__WHAT TO PRODUCE__.
All entries below are to be written out again exactly, but no picture is to be copied.
========================================================================
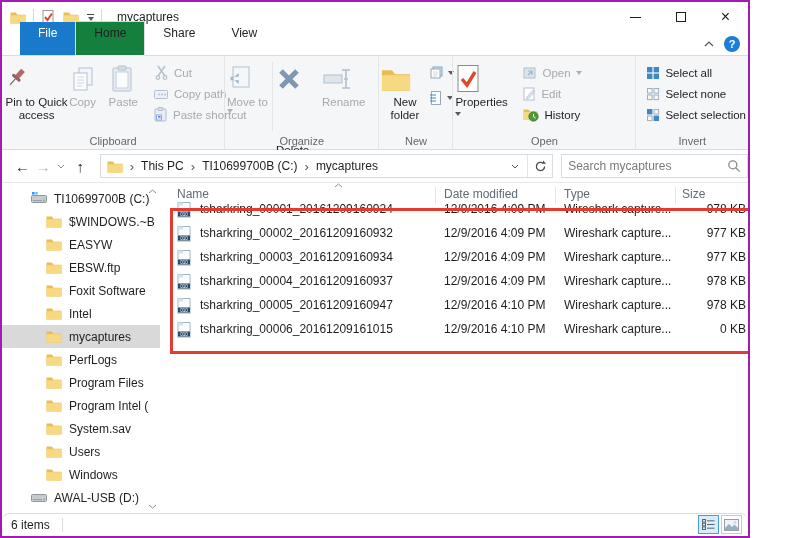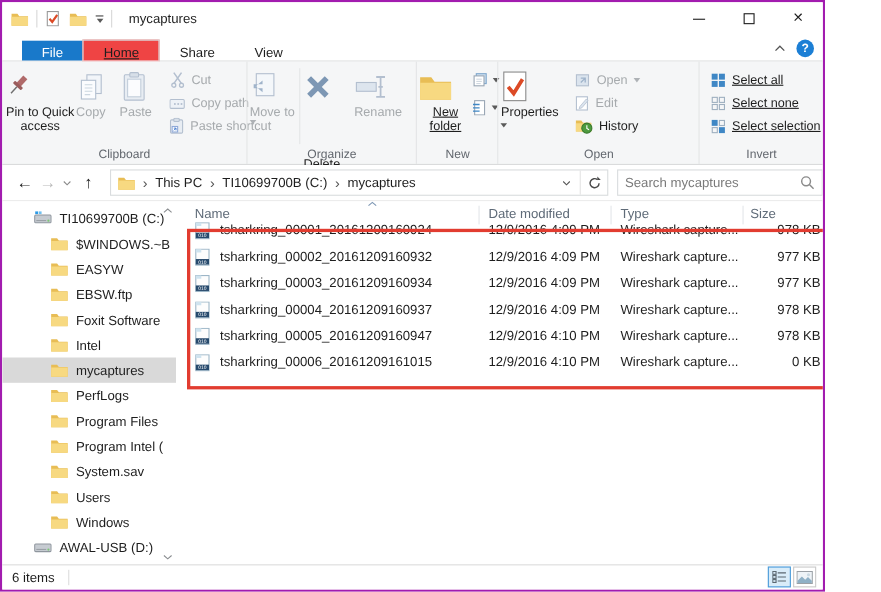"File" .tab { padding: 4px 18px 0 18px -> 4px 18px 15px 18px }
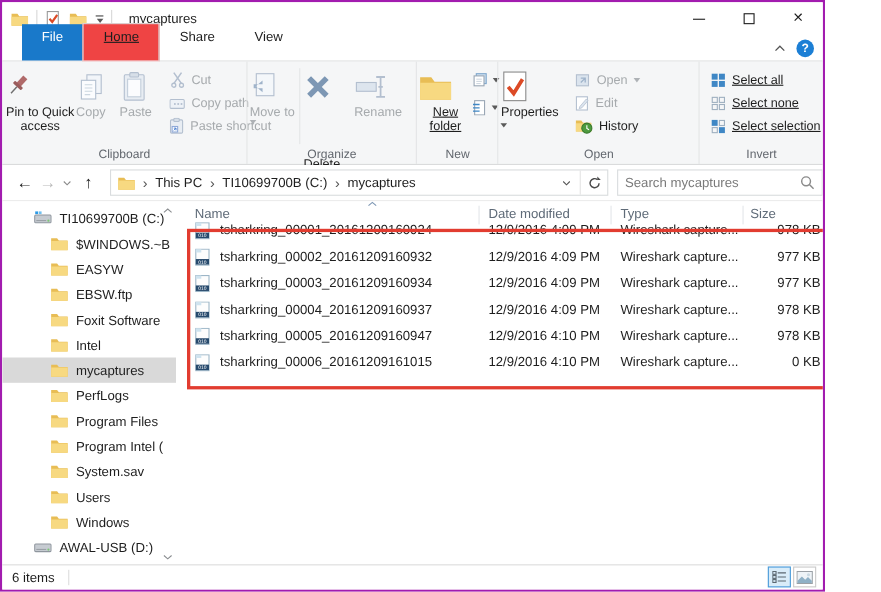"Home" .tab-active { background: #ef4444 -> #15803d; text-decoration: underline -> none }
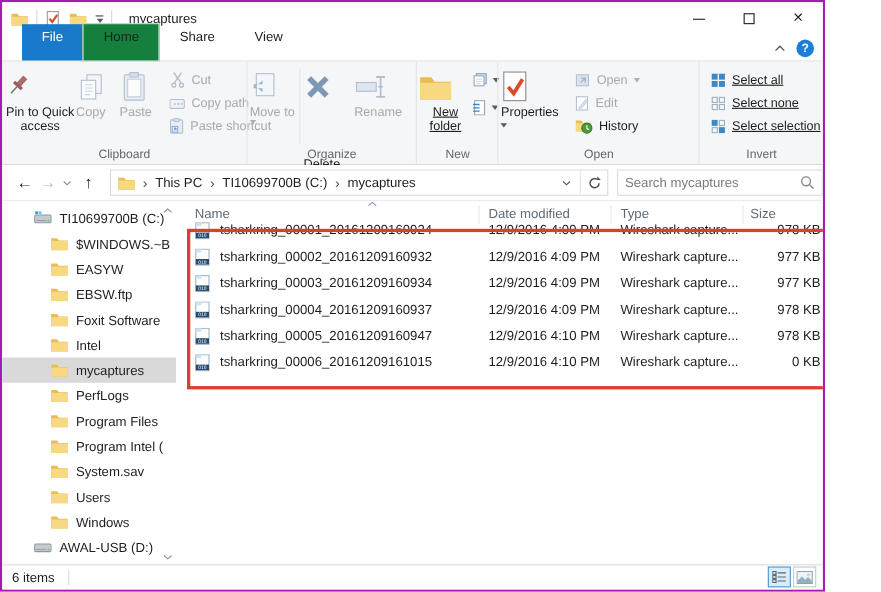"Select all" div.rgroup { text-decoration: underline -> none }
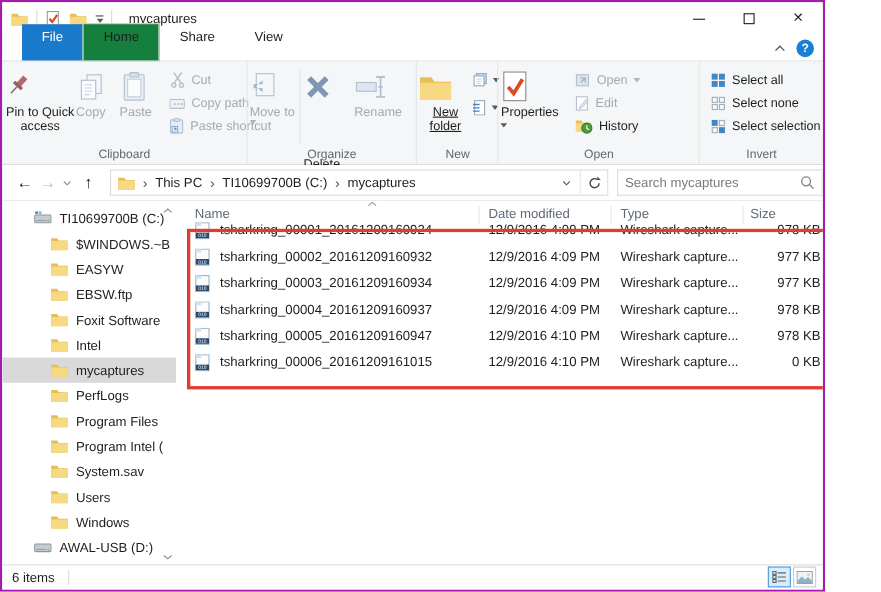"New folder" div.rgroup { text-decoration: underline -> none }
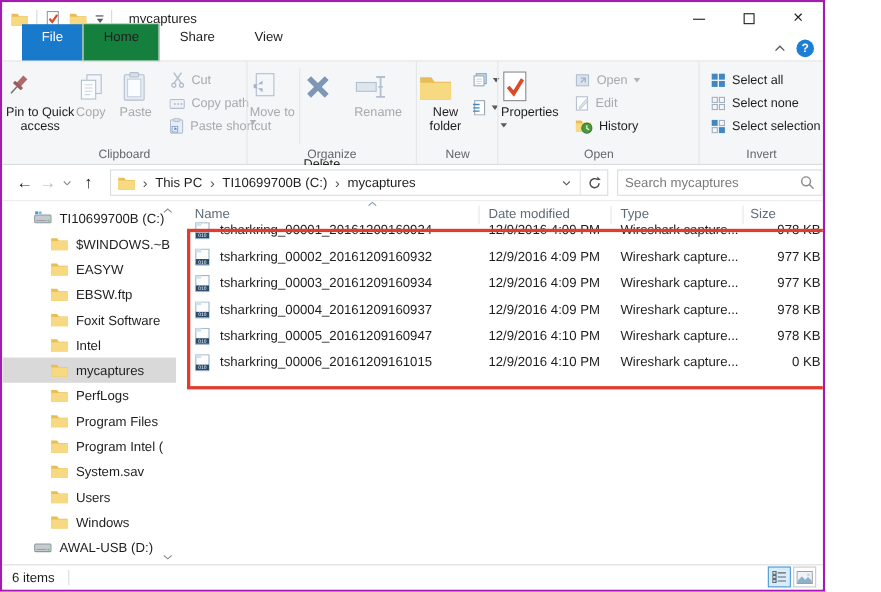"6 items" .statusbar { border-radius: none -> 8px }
========================================================================
__SOLUTION TO THIS PROBLEM__.
"File" .tab { padding: 4px 18px 0 18px -> 4px 18px 15px 18px }
"Home" .tab-active { background: #ef4444 -> #15803d; text-decoration: underline -> none }
"Select all" div.rgroup { text-decoration: underline -> none }
"New folder" div.rgroup { text-decoration: underline -> none }
"6 items" .statusbar { border-radius: none -> 8px }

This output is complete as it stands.